> Problem to solve
Below are records to write out exactly; drop the pictures when you do.

Input material below:

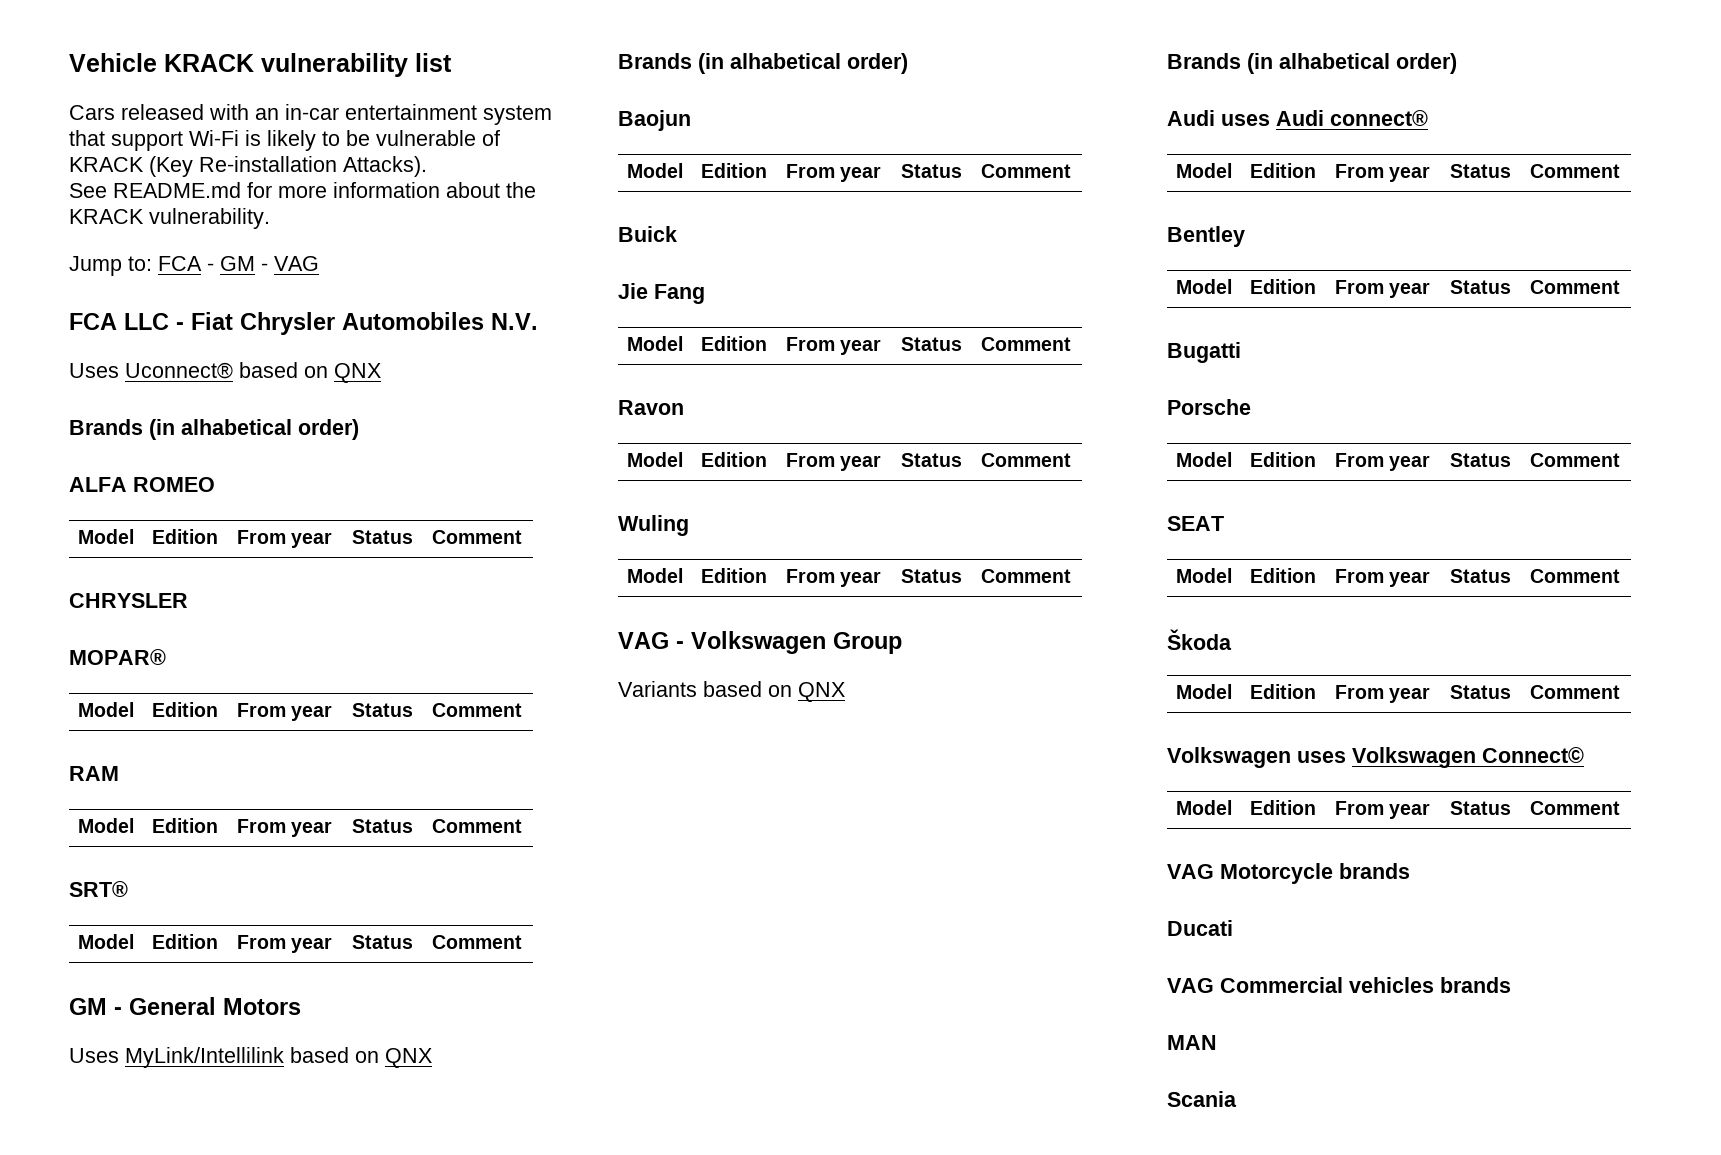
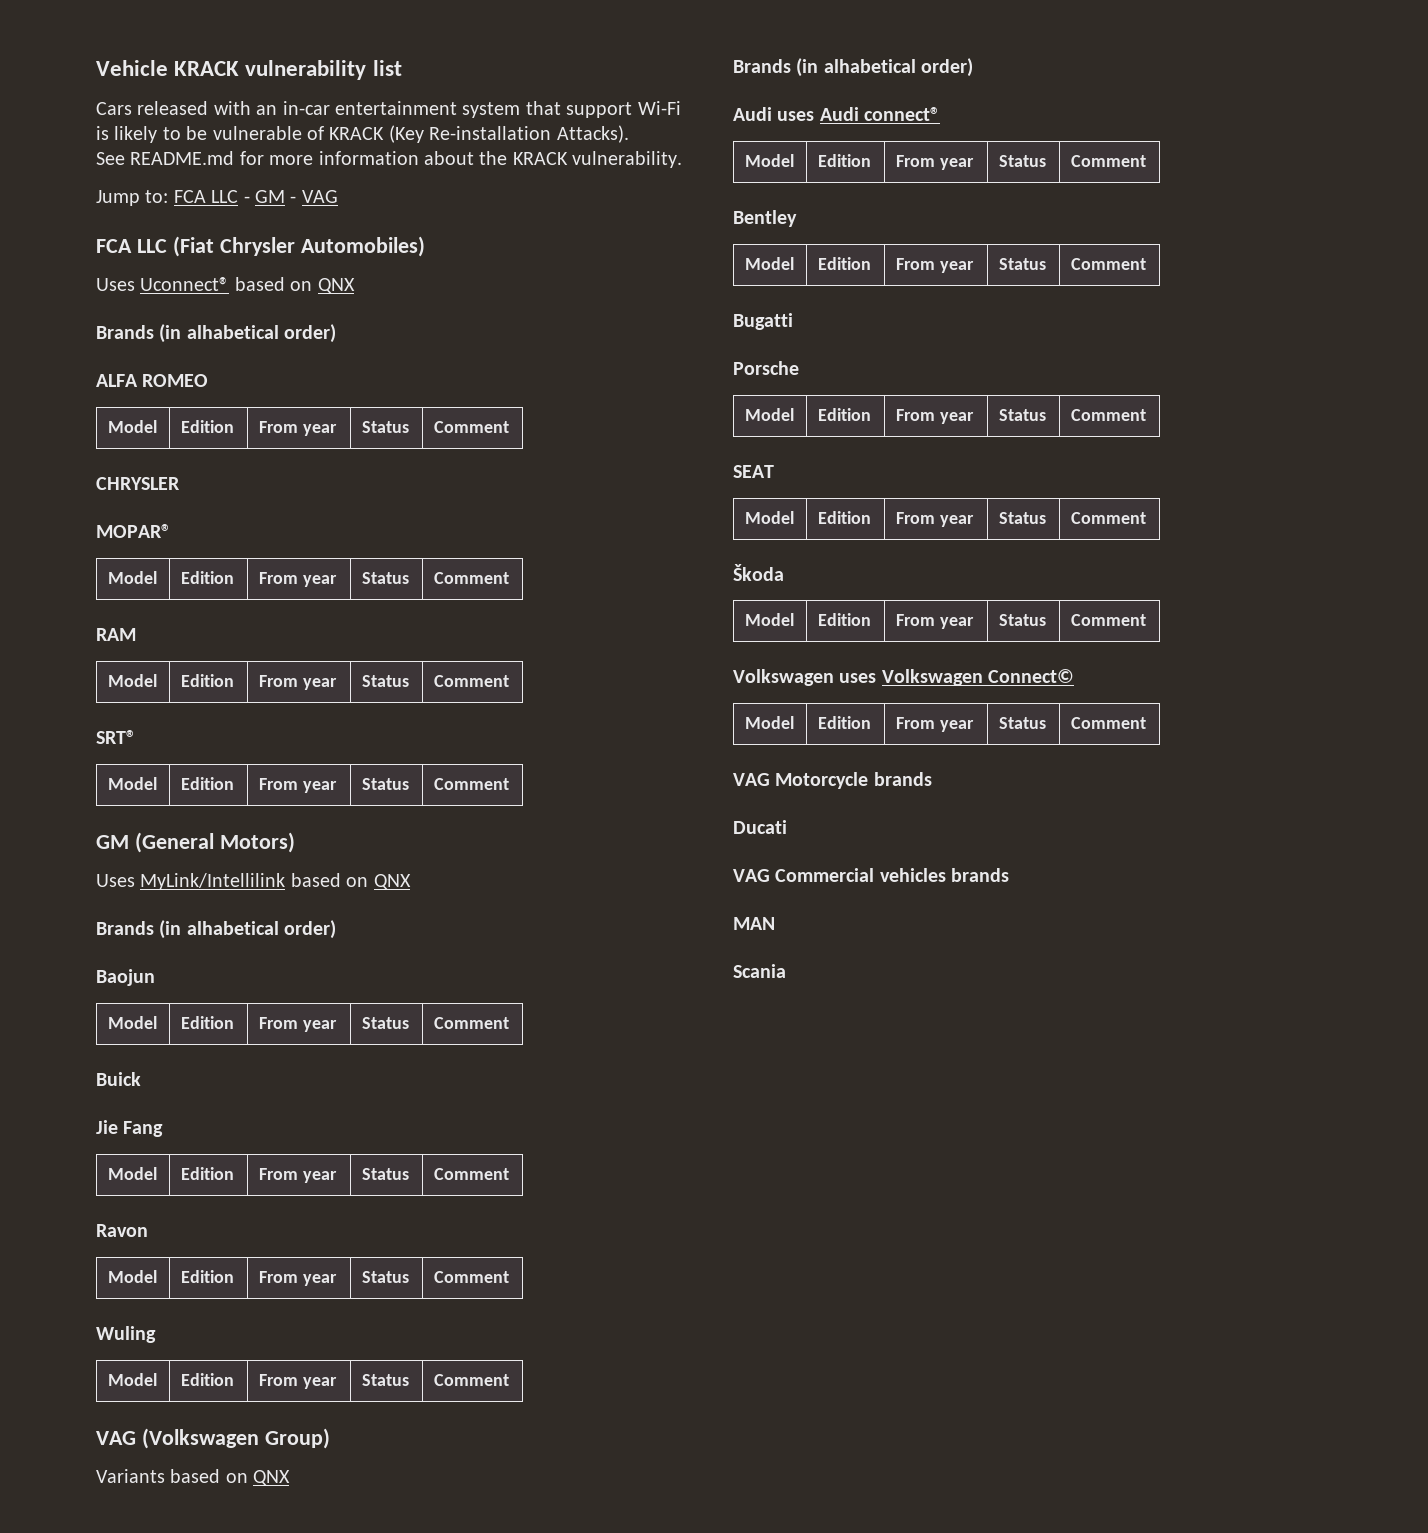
(202, 263) none -> [211,190,239,203] LLC
[176,312,538,335] - Fiat Chrysler Automobiles N.V. -> [172,236,425,257] (Fiat Chrysler Automobiles)
[114,997,301,1015] - General Motors -> [134,832,295,853] (General Motors)
[676,631,902,654] - Volkswagen Group -> [141,1428,330,1449] (Volkswagen Group)

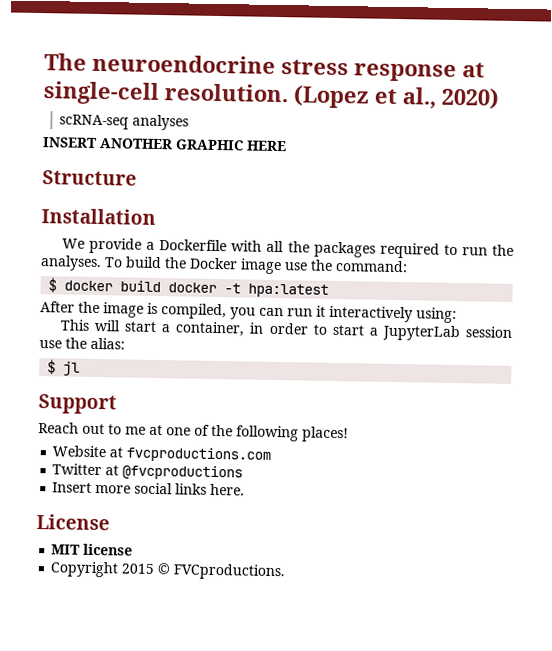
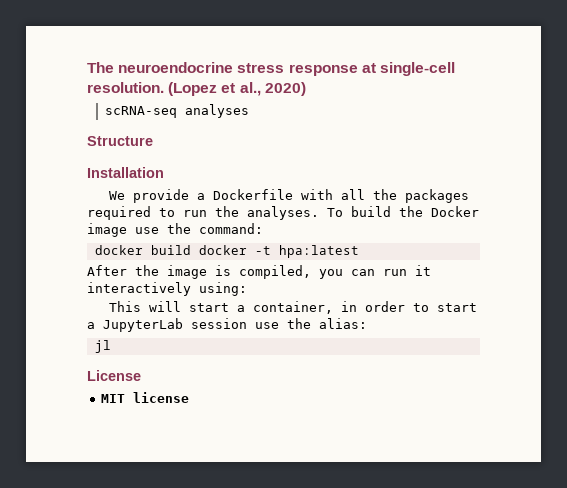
[42,137,287,152] // INSERT ANOTHER GRAPHIC HERE -> (250, 111) none
[48,277,58,293] $ -> (263, 228) none
[47,359,57,375] $ -> (367, 323) none
[38,394,117,415] [38,422,349,443] [52,445,272,463] [52,463,244,481] [52,482,246,496] // Support // Reach out to me at one of the following places! // Website at fvcproductions.com // Twitter at @fvcproductions // Insert more social links here. -> (111, 346) none
[50,561,286,581] // Copyright 2015 © FVCproductions. -> (189, 397) none

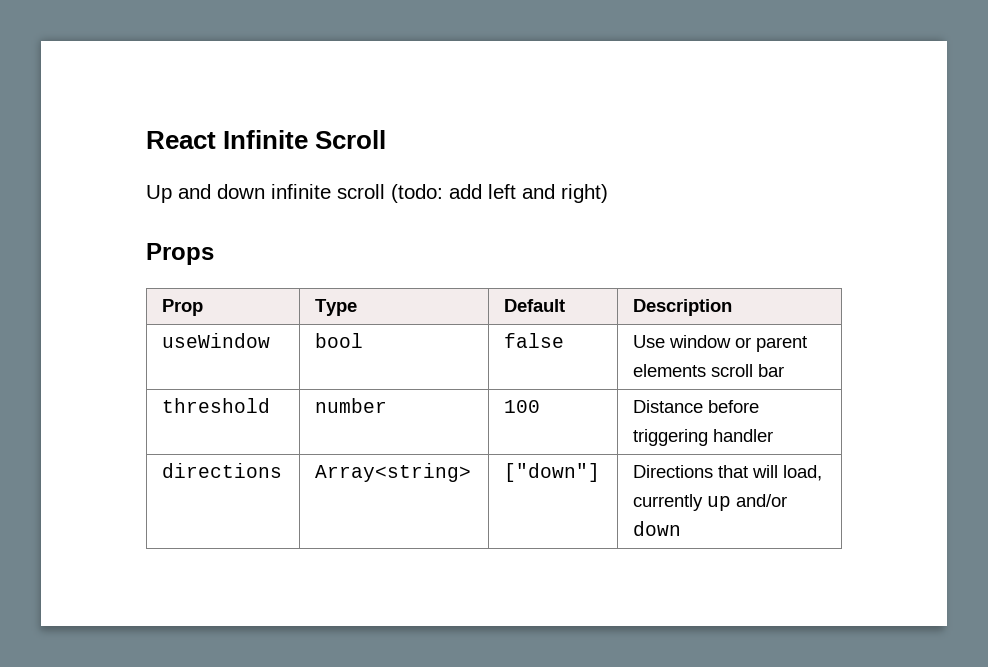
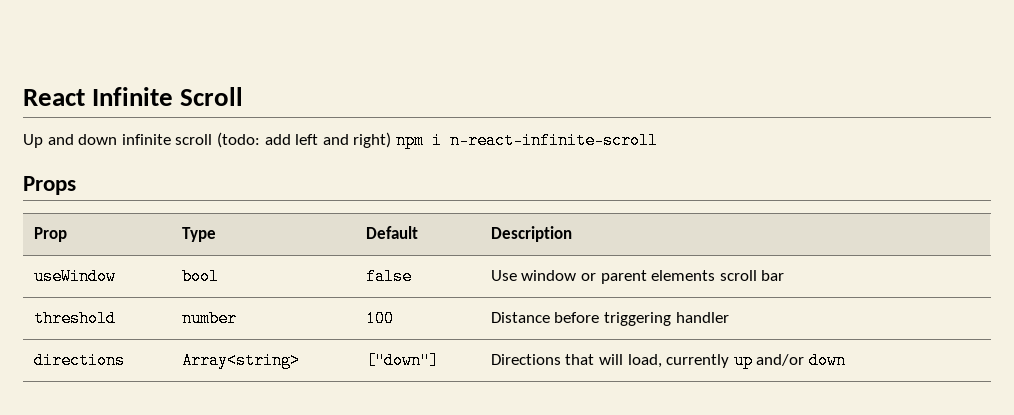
(608, 193) none -> [395,132,658,149] npm i n-react-infinite-scroll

End of Input material.

> Answer section
(202, 263) none -> [211,190,239,203] LLC
[176,312,538,335] - Fiat Chrysler Automobiles N.V. -> [172,236,425,257] (Fiat Chrysler Automobiles)
[114,997,301,1015] - General Motors -> [134,832,295,853] (General Motors)
[676,631,902,654] - Volkswagen Group -> [141,1428,330,1449] (Volkswagen Group)

[42,137,287,152] // INSERT ANOTHER GRAPHIC HERE -> (250, 111) none
[48,277,58,293] $ -> (263, 228) none
[47,359,57,375] $ -> (367, 323) none
[38,394,117,415] [38,422,349,443] [52,445,272,463] [52,463,244,481] [52,482,246,496] // Support // Reach out to me at one of the following places! // Website at fvcproductions.com // Twitter at @fvcproductions // Insert more social links here. -> (111, 346) none
[50,561,286,581] // Copyright 2015 © FVCproductions. -> (189, 397) none

(608, 193) none -> [395,132,658,149] npm i n-react-infinite-scroll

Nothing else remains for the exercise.